The fiefdoms were not restricted to rural areas. In Kharagpur, a small town in Tikamgarh district, Rajaji found that the hold of a feudal household had made the state apparatus 'inconsequential'.

Within Kharagpur city, around 29 acres of land have been distributed not on the orders of the tehsil office, but by the writ of the feudal household; all decisions on pricing, renting and leasing are taken by the [feudal] household rather than the tehsildar. The government that pulls down jhuggis [slums] of the poor and evicts tribal people from the forest is unable to confront the feudal setup.
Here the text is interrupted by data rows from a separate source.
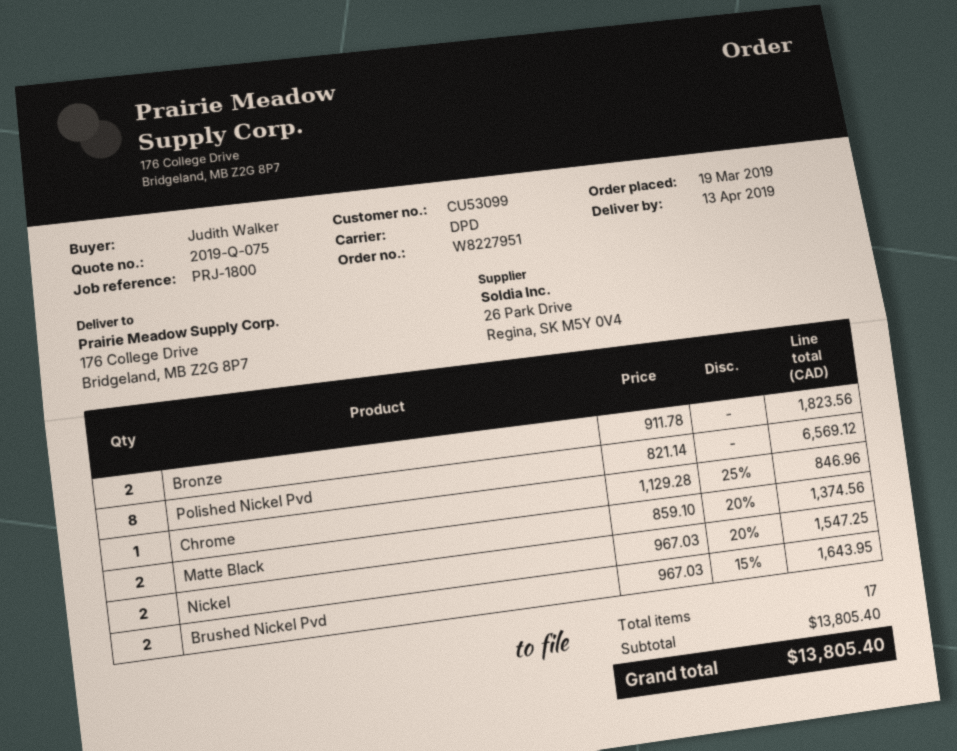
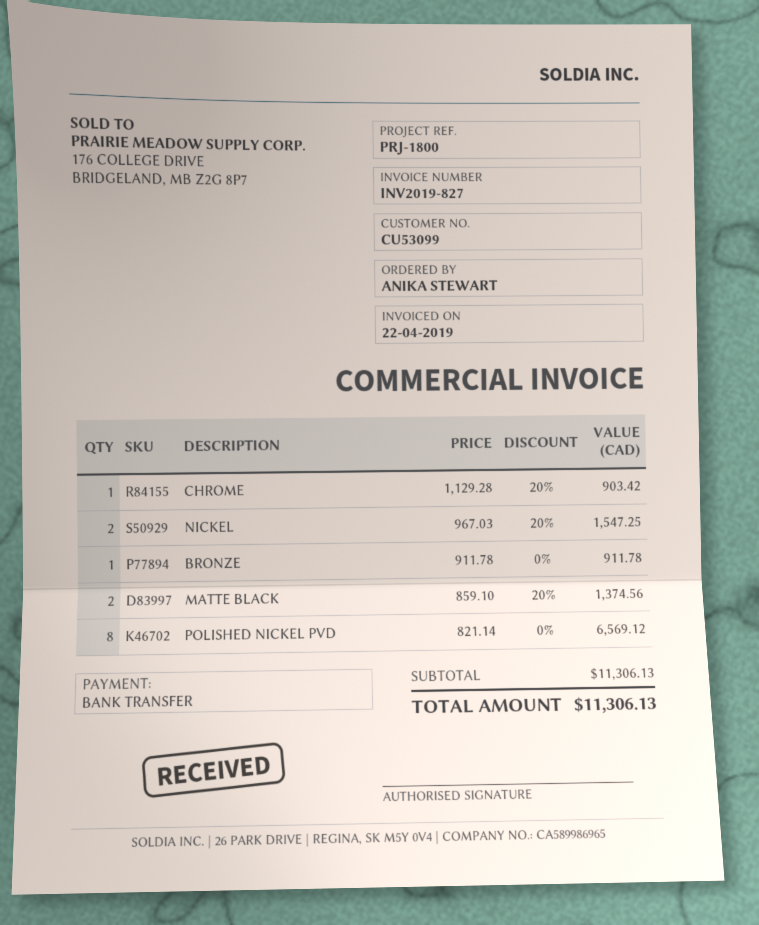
ordered by: Judith Walker -> ANIKA STEWART
Bronze: 2 x 911.78 = 1823.56 -> 1 x 911.78 = 911.78
Chrome: 1 x 1129.28 - 25% = 846.96 -> 1 x 1129.28 - 20% = 903.42
Brushed Nickel Pvd: 2 x 967.03 - 15% = 1643.95 -> none
subtotal: 13805.40 -> 11306.13
total: 13805.40 -> 11306.13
The struggle for justice and rights in the Bundelkhand region, he concluded, was 'not only against those functionaries of the state who have abdicated their duty, but also against the feudal families that have under patronage of the government exploited the hapless citizenry.' It was difficult to hope for help from political parties in this struggle, he added. Both ruling and opposition parties are connected to the feudal overlords.
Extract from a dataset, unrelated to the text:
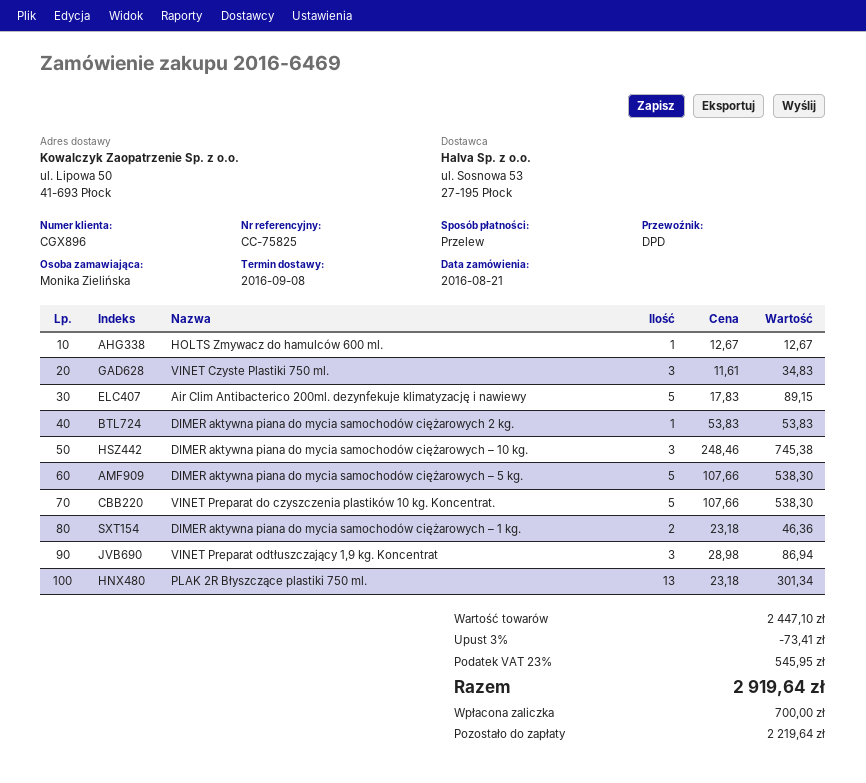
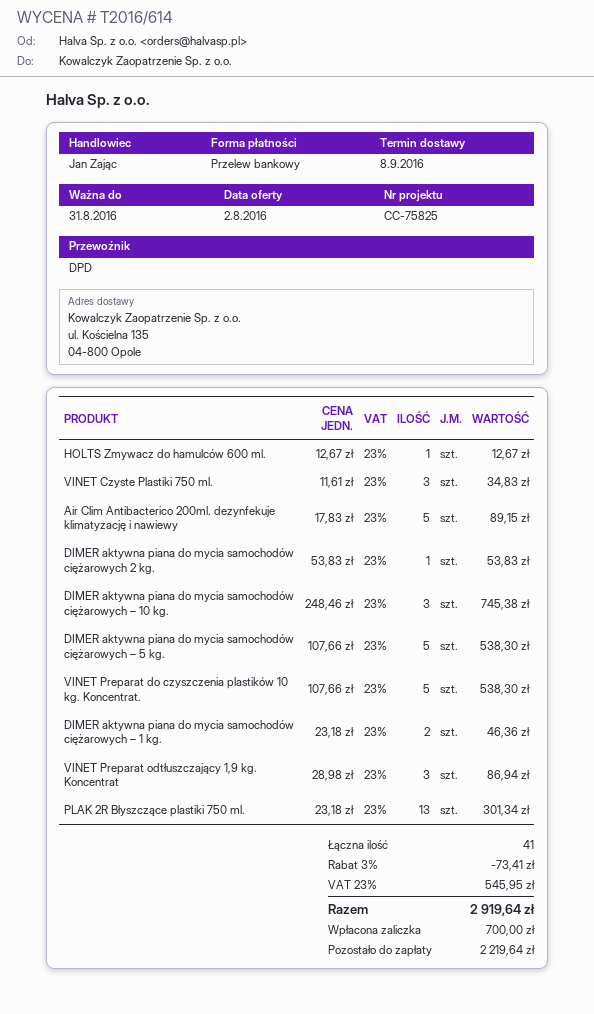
ship to: ul. Lipowa 50, 41-693 Płock -> ul. Kościelna 135, 04-800 Opole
The fiefdoms are also found in remote areas, such as the Rawatpura region of Mahoba district, which juts into MP, and falls into something like a no-man's land sandwiched between two states.

Arunoday Sansthan, an NGO associated ABSSS, tried to enter this region in 2005 after a violent incident involving an SC youth. About 30 landless SC families had been allotted surplus land by the UP government. However, the land was cultivated by gun-wielding upper-caste landlords. The SC families were forced to work as labourers on their own land.

In February 2005, an SC youth who protested against the cutting of mahua trees on land allotted to his family was severely beaten up and had to be hospitalised. When a field worker of Arunoday Sansthan went to the village to enquire about the incident, he was shown the gun and told to keep away. Abhishesh Mishra, head of Arunoday Sansthan, said this was not an exceptional case in the Rawatpura region. 'There are many villages in this area we cannot enter.'

Continued presence of fiefdoms is one reason for continued prevalence of bonded labour in Bundelkhand.